## WORK INSTRUCTIONS
Where does the word "position" appear in the data? Copy every line that holds it.
_ _ _ _ _
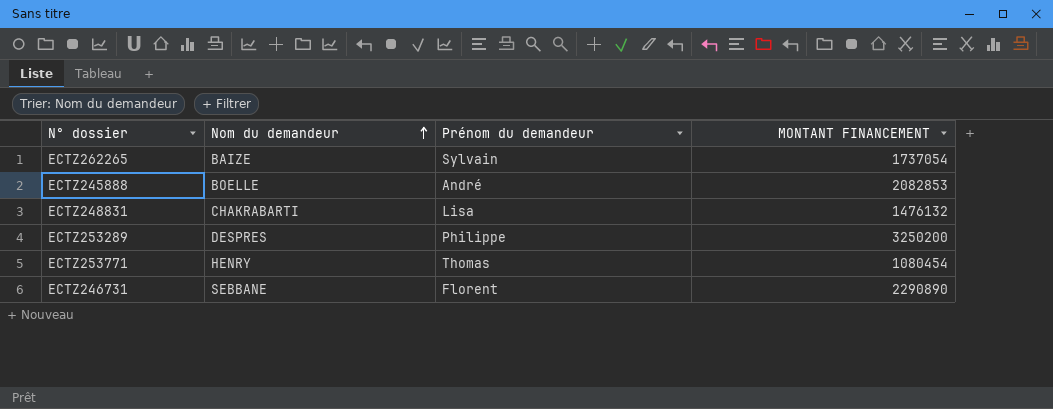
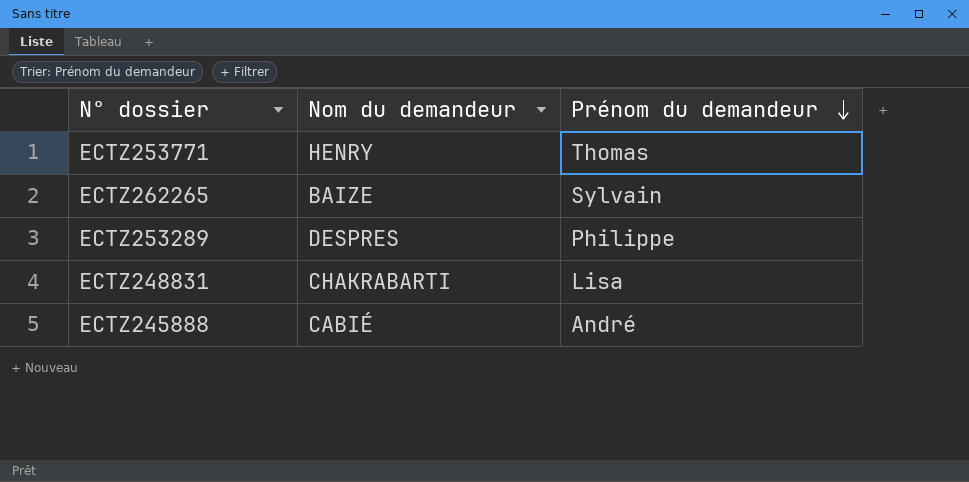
row order: Nom du demandeur ascending -> Prénom du demandeur descending
column MONTANT FINANCEMENT | position: 4 -> none
row ECTZ246731: SEBBANE | Florent | 2290890 -> none
ECTZ245888 | Nom du demandeur: BOELLE -> CABIÉ

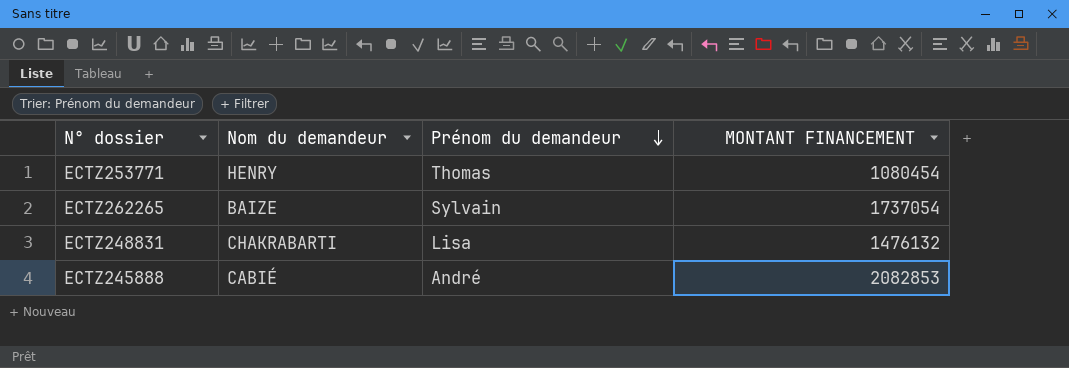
column MONTANT FINANCEMENT | position: none -> 4
row ECTZ253289: DESPRES | Philippe -> none

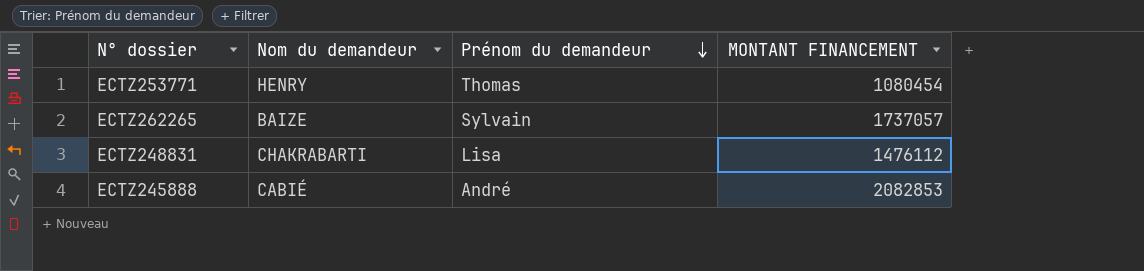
ECTZ262265 | MONTANT FINANCEMENT: 1737054 -> 1737057
ECTZ248831 | MONTANT FINANCEMENT: 1476132 -> 1476112

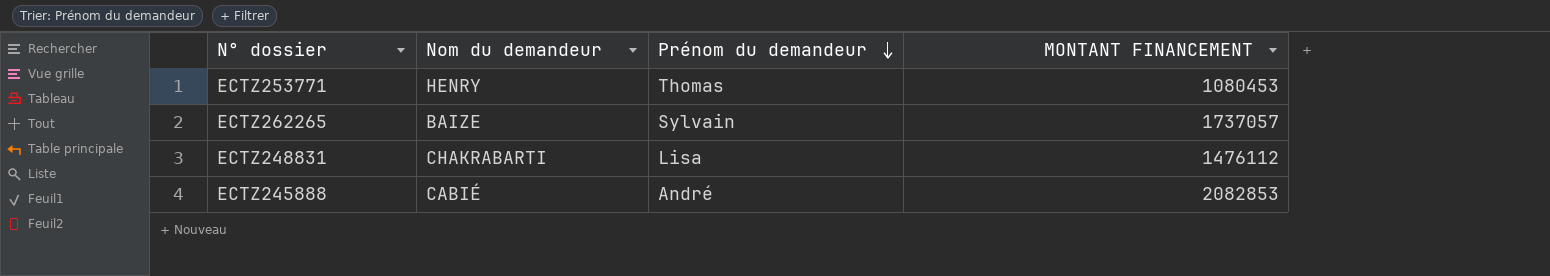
ECTZ253771 | MONTANT FINANCEMENT: 1080454 -> 1080453

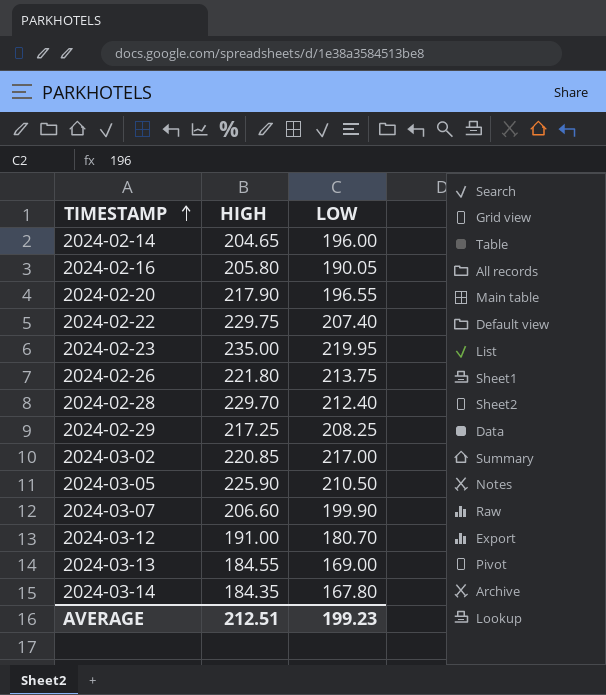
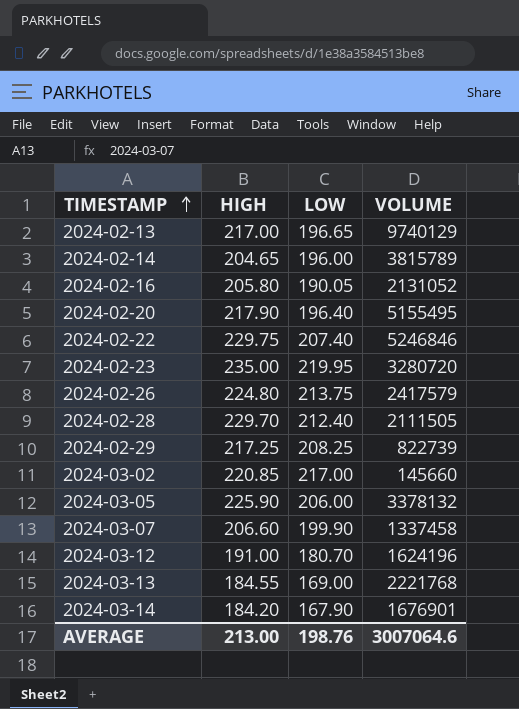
column VOLUME | position: none -> 4
row 2024-02-13: none -> 217.00 | 196.65 | 9740129
2024-02-20 | LOW: 196.55 -> 196.40
2024-02-26 | HIGH: 221.80 -> 224.80
2024-03-05 | LOW: 210.50 -> 206.00
2024-03-14 | HIGH: 184.35 -> 184.20
2024-03-14 | LOW: 167.80 -> 167.90
AVERAGE | HIGH: 212.51 -> 213.00
AVERAGE | LOW: 199.23 -> 198.76

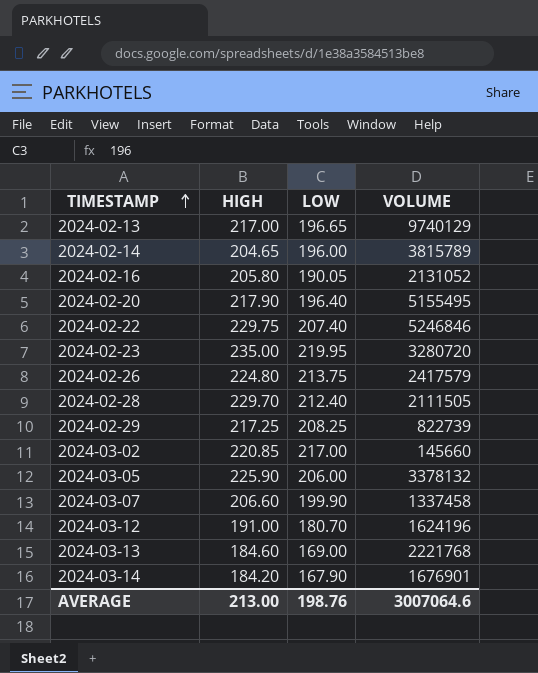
2024-03-13 | HIGH: 184.55 -> 184.60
_ _ _ _ _
## EXPECTED ANSWER
column MONTANT FINANCEMENT | position: 4 -> none
column MONTANT FINANCEMENT | position: none -> 4
column VOLUME | position: none -> 4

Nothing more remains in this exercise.